Health services research (HSR) is an interdisciplinary field that studies health care itself, and its effects. The methods of HSR are those of the social sciences, including epidemiology, biostatistics, economics, sociology, anthropology, and psychology, but the focus of HSR studies is different; for HSR, the goal is, most simply, to assess the provision and quality of health care.
The continuum of clinical research is depicted in the Figure. In so-called T1 Translational Research, basic biomedical research at the bench, focused largely on molecular medicine, is translated into potentially efficacious therapies to treat disease at the bedside, in patients. The cornerstone of this efficacy research is the clinical trial (which is discussed in another paper). In T2 Translational Research, efficacious therapies may be demonstrated to be effective in the population of patients with a condition. Archie Cochrane, a premier clinical epidemiologist of the last century, referred to the research questions in efficacy research as “Can this work?” and in effectiveness research as “Does this work?” (Haynes, 1999
). The health services researcher focuses farther along the continuum, and asks “Is this working to improve health overall?” Subsets of HSR include, for example, outcomes research (in which the effects of a condition or treatment on a patient or society are precisely measured) and implementation research (which studies the adoption of research findings into routine healthcare). The overall goal, however, is to learn how health care can best and most efficiently improve health.
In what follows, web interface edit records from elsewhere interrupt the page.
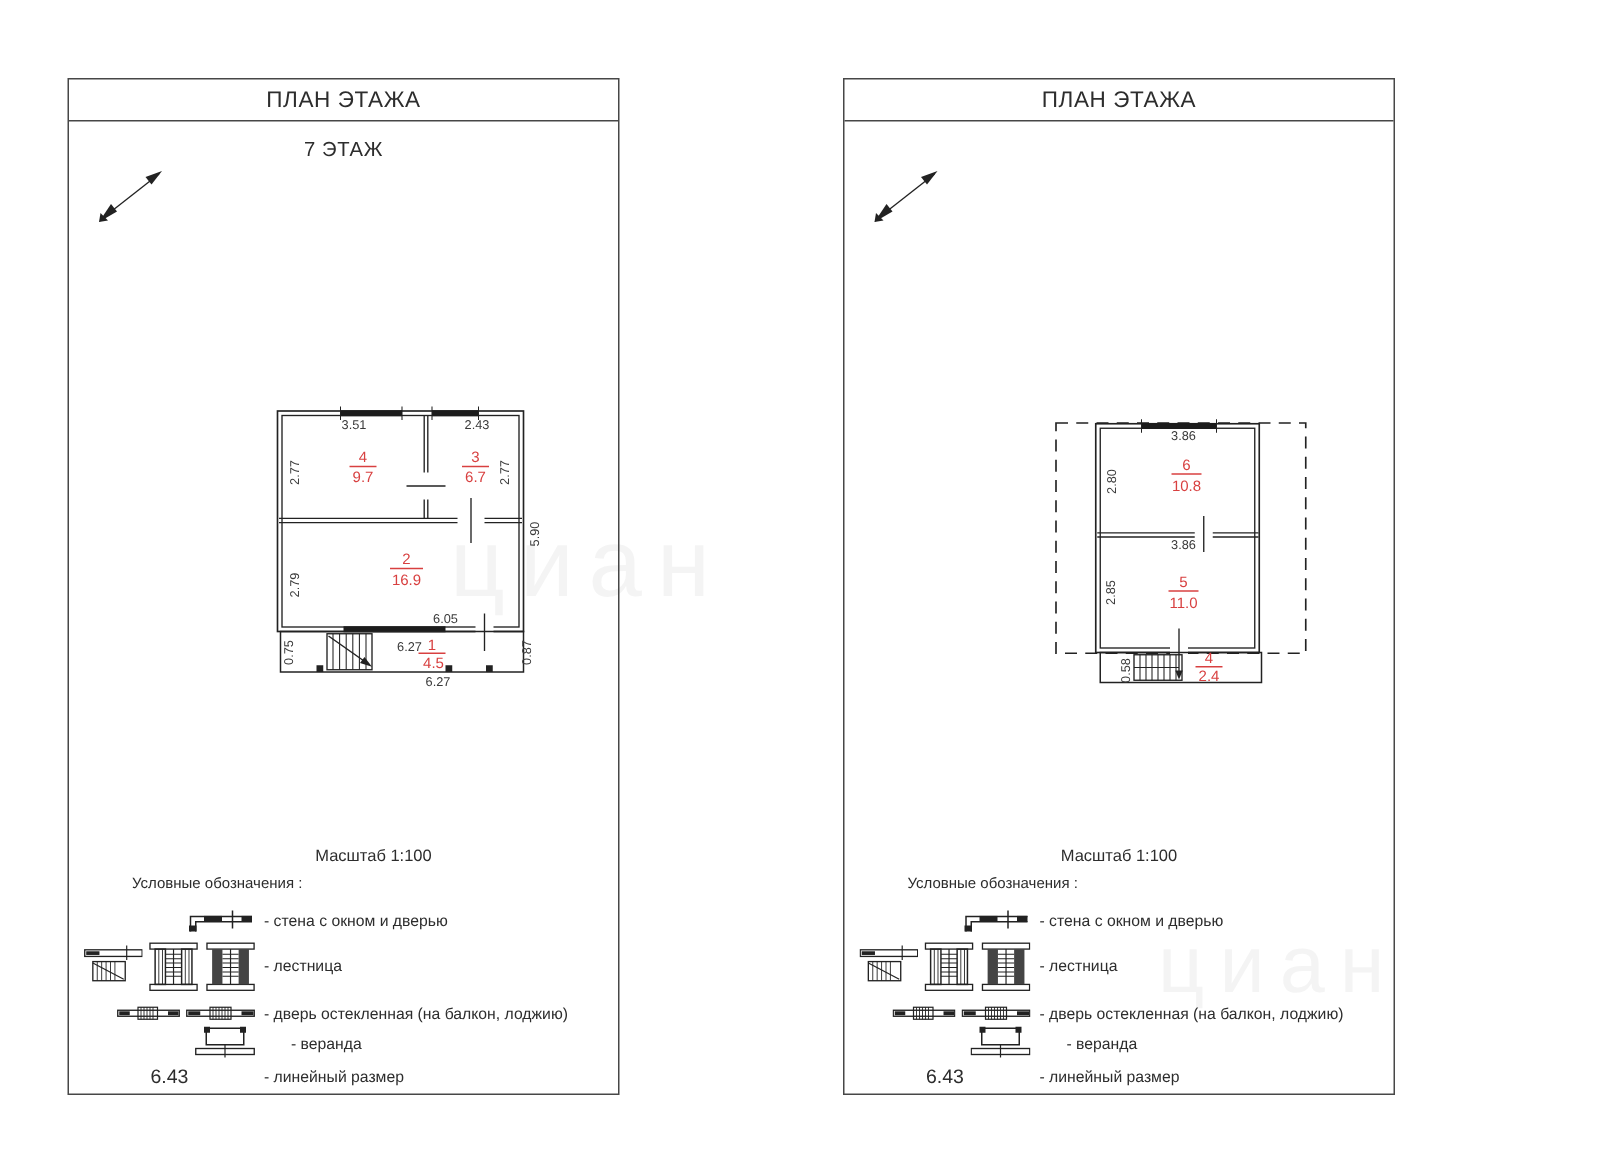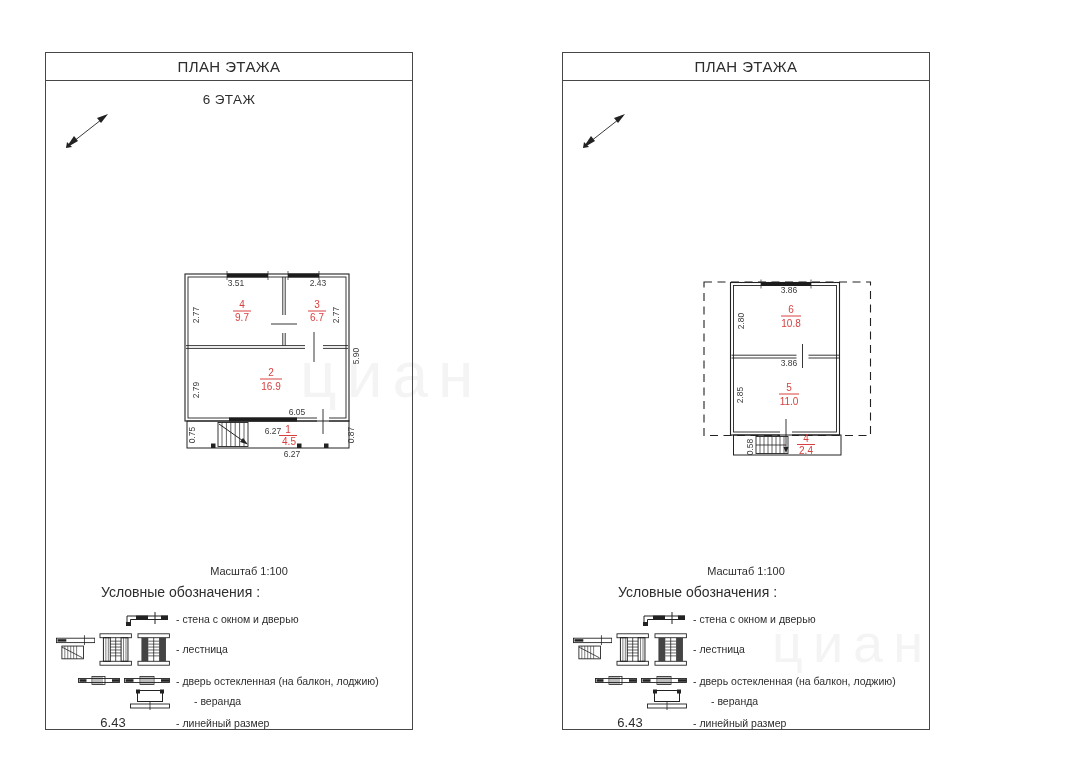--- a/index.html
+++ b/index.html
@@ -43,7 +43,7 @@
 
   <section class="panel panel-left">
     <header class="panel-header">ПЛАН ЭТАЖА</header>
-    <div class="floor-title">6 ЭТАЖ</div>
+    <div class="floor-title">7 ЭТАЖ</div>
 
     <svg class="north-arrow" width="55" height="42" viewBox="0 0 55 42">
       <line x1="9" y1="37" x2="46" y2="8" stroke="#222" stroke-width="0.9"></line>

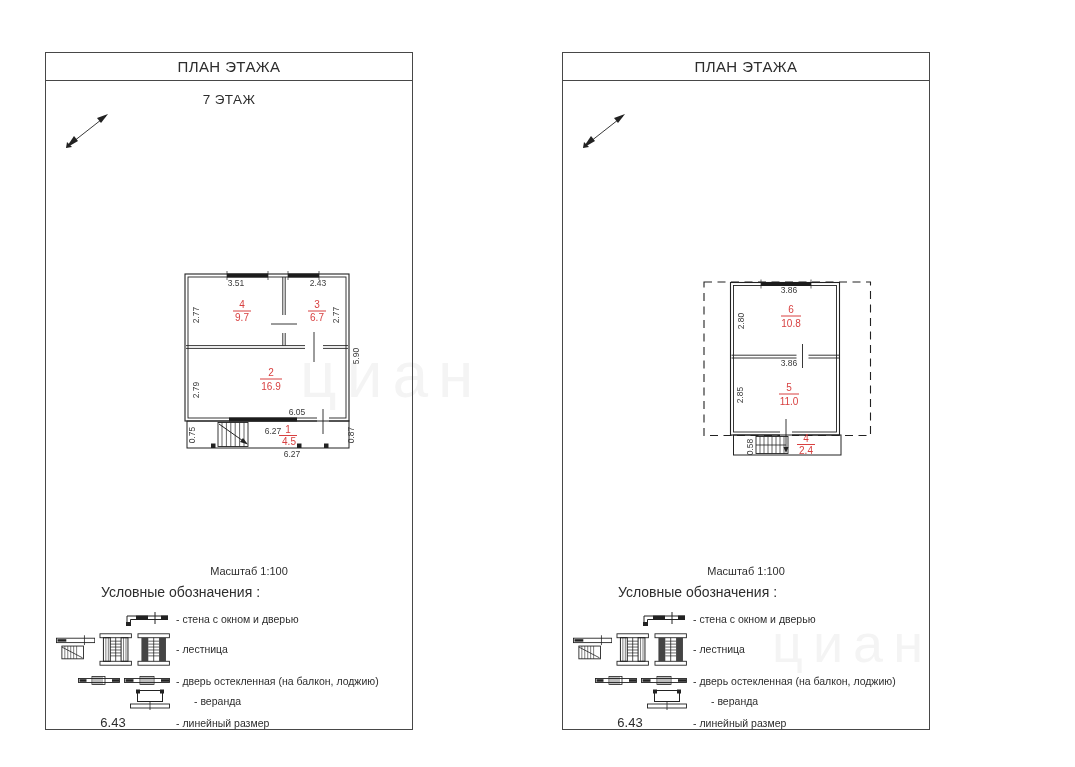--- a/index.html
+++ b/index.html
@@ -26,7 +26,7 @@
                font-size:11px;color:#2d2d2d;}
   .scale-shift{padding-left:40px;}
   .legend{position:absolute;left:10px;top:531px;width:430px;}
-  .lg-title{margin-left:45px;margin-bottom:7px;font-size:14px;color:#2d2d2d;}
+  .lg-title{margin-left:32px;margin-bottom:7px;font-size:10px;color:#2d2d2d;}
   .lg-row{display:flex;align-items:center;}
   .lg-r1{height:24px;}.lg-r2{height:36px;}.lg-r3{height:20px;align-items:flex-end;}.lg-r4{height:27px;gap:18px;}.lg-r5{height:17px;}
   .lg-icons{width:114px;display:flex;justify-content:flex-end;align-items:center;gap:4px;flex-shrink:0;}

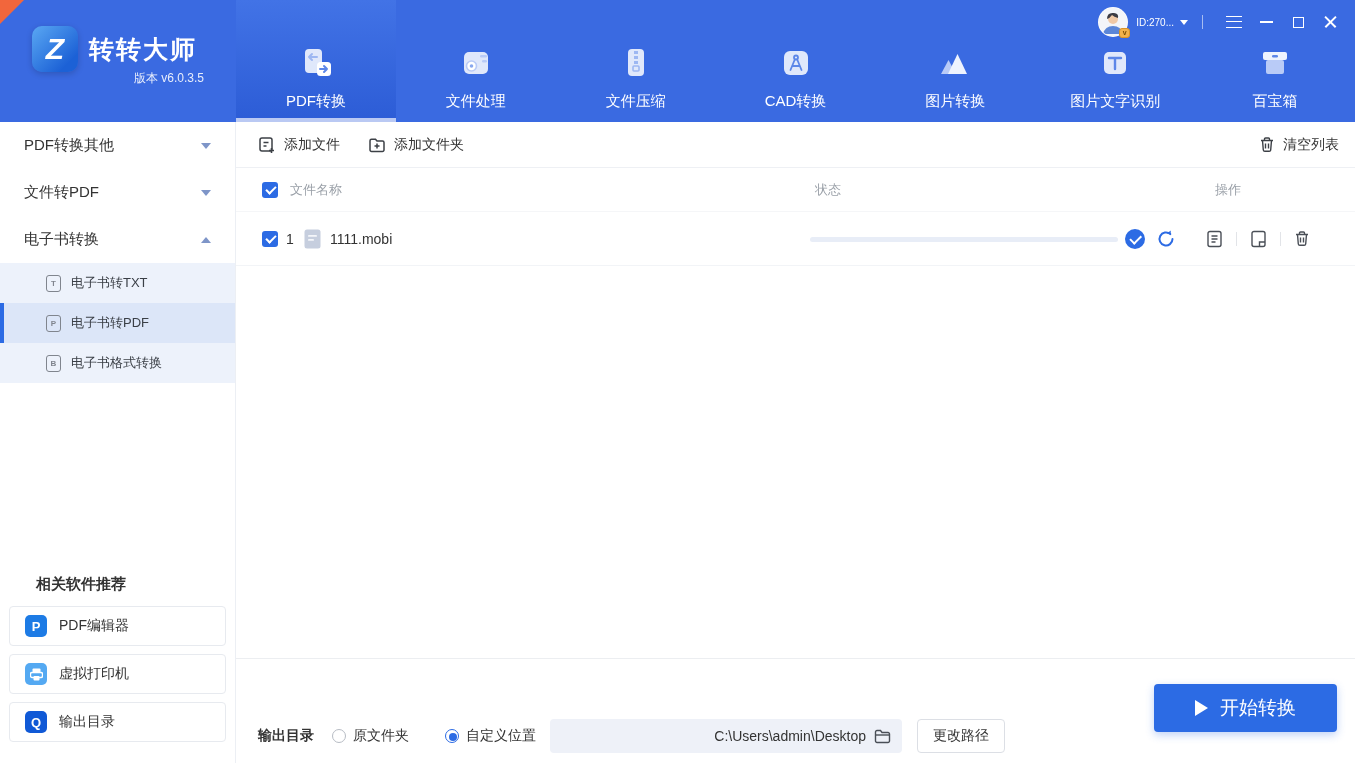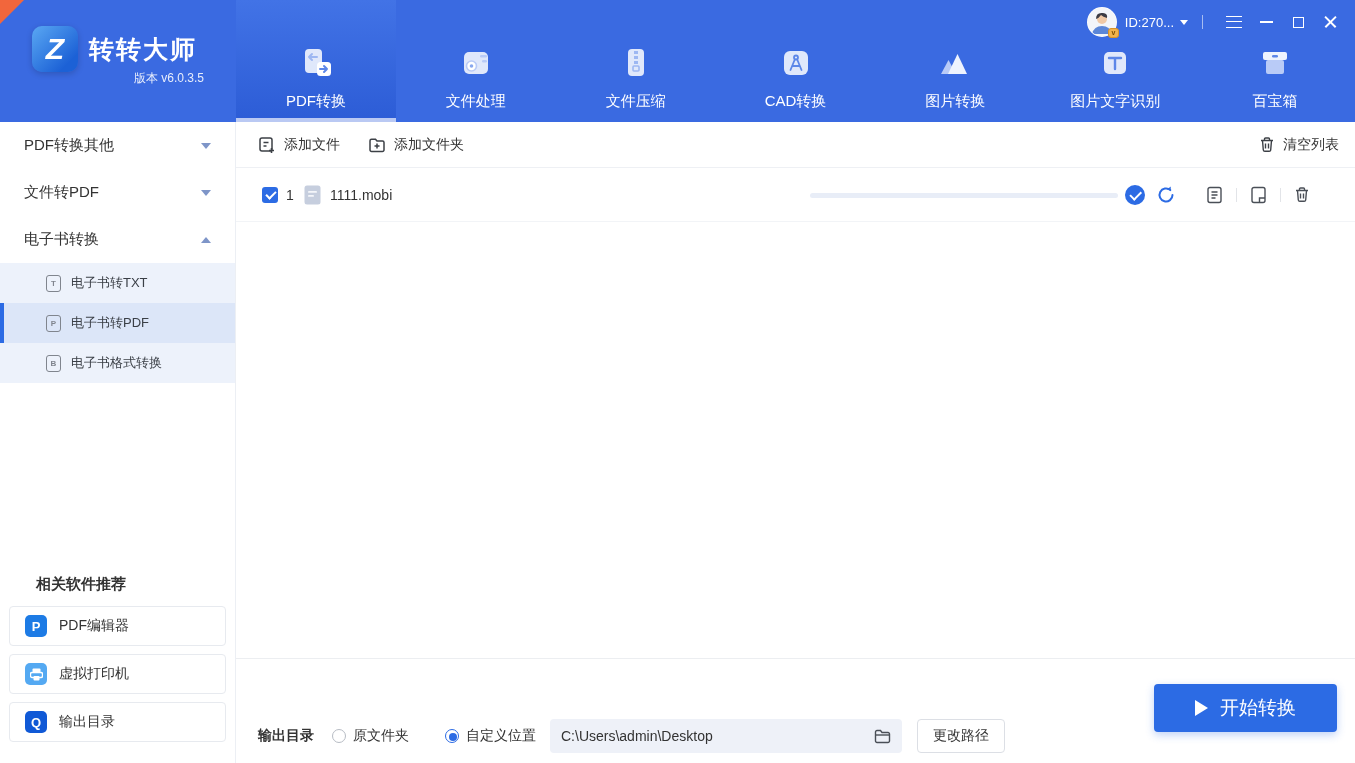--- a/index.html
+++ b/index.html
@@ -35,7 +35,7 @@
   .avatar svg { border-radius:50%; display:block; }
   .avatar-badge { position:absolute; right:-3px; bottom:-2px; width:11px; height:10px; background:#f2b24b;
     border-radius:3px; border:1px solid #d99328; color:#7a4d00; font-size:7px; line-height:8px; text-align:center; font-weight:bold; }
-  .id-text { color:#fff; font-size:13px; margin-left:8px; }
+  .id-text { color:#fff; font-size:10px; margin-left:8px; }
   .caret-down-sm { width:0; height:0; border-left:4px solid transparent; border-right:4px solid transparent;
     border-top:5px solid #fff; margin-left:6px; }
   .tb-divider { width:1px; height:14px; background:rgba(255,255,255,.55); margin:0 12px 0 14px; }

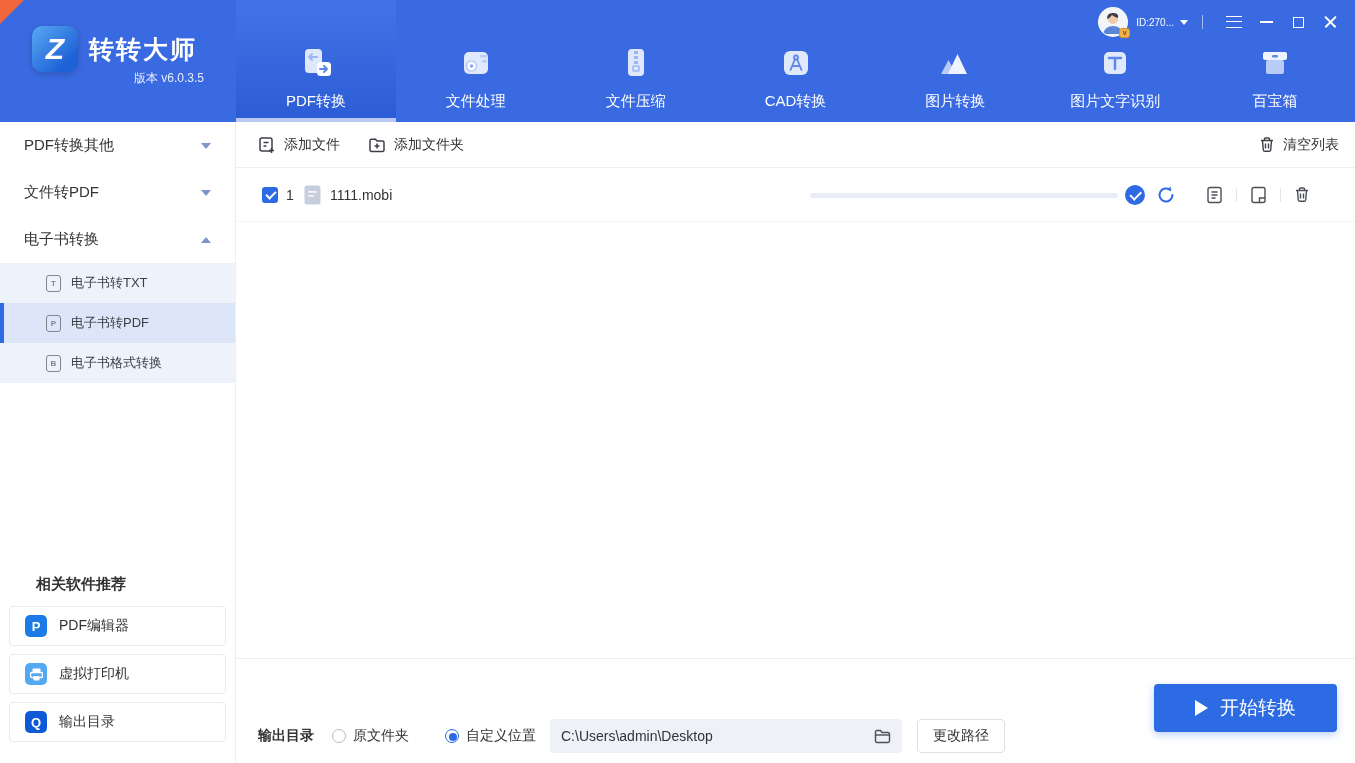--- a/index.html
+++ b/index.html
@@ -68,7 +68,7 @@
   .rec-icon { width:22px; height:22px; border-radius:5px; color:#fff; display:flex; align-items:center;
     justify-content:center; font-size:13px; font-weight:bold; flex:none; }
   
-  .main { position:absolute; top:122px; left:236px; width:1119px; height:641px; display:flex; flex-direction:column; background:#fff; }
+  .main { position:absolute; top:122px; left:236px; width:1119px; height:641px; display:flex; flex-direction:column; background:#fff;text-align:right; }
   .toolbar { height:46px; flex:none; display:flex; align-items:center; padding:0 16px 0 22px; border-bottom:1px solid #eef0f4; }
   .tool-btn { display:flex; align-items:center; gap:8px; font-size:14px; color:#333; cursor:pointer; margin-right:28px; }
   .tool-btn.right { margin:0 0 0 auto; }

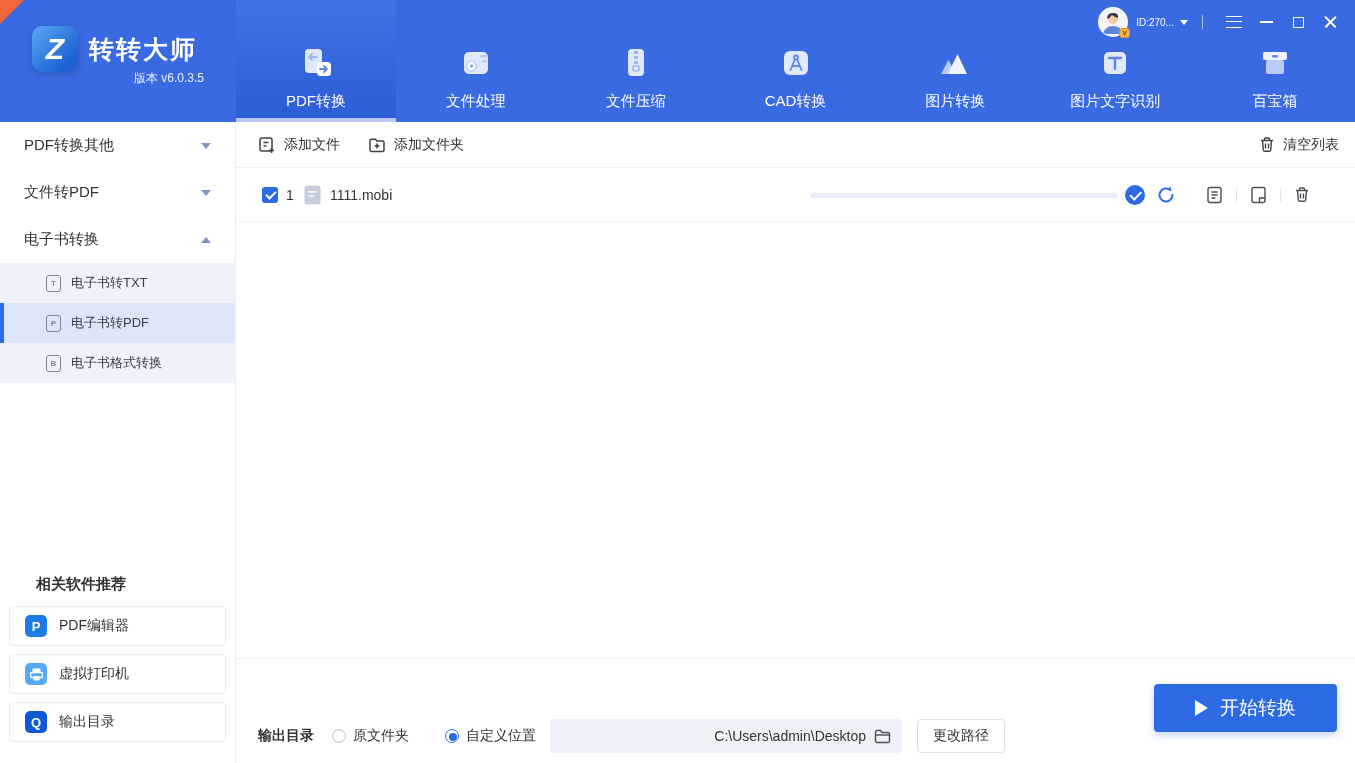--- a/index.html
+++ b/index.html
@@ -317,6 +317,12 @@
     </div>
   </div>
 
+  <div class="thead">
+    <span class="checkbox"></span>
+    <span class="th-label pos-name">文件名称</span>
+    <span class="th-label pos-status">状态</span>
+    <span class="th-label pos-actions">操作</span>
+  </div>
 
   <div class="frow">
     <span class="checkbox"></span>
HSR studies themselves can be basic or applied (Vargas et al., 2004
). For example, the development of outcomes measures or risk adjustment methods provides tools that can then be used for measuring and comparing care in highly rigorous ways. Similarly, health services researchers often develop and use advanced statistical methods to analyze complex clinical data about care and its provision. Applied HSR, on the other hand, can seem almost activist in its outlook, since it often addresses or informs pressing questions that have significant policy implications. For example, why is there disparity in melanoma stage at diagnosis among patients of different races (Hu et al., 2009
)? Why are there unexplained variations in care for skin conditions seen in different practice settings (Chren et al., 2004
)? How often do medical errors and adverse events occur in dermatologic practice, and how can they be reduced (Gawkrodger, 2011
)? Addressing these types of questions requires the multidisciplinary resources of health services research.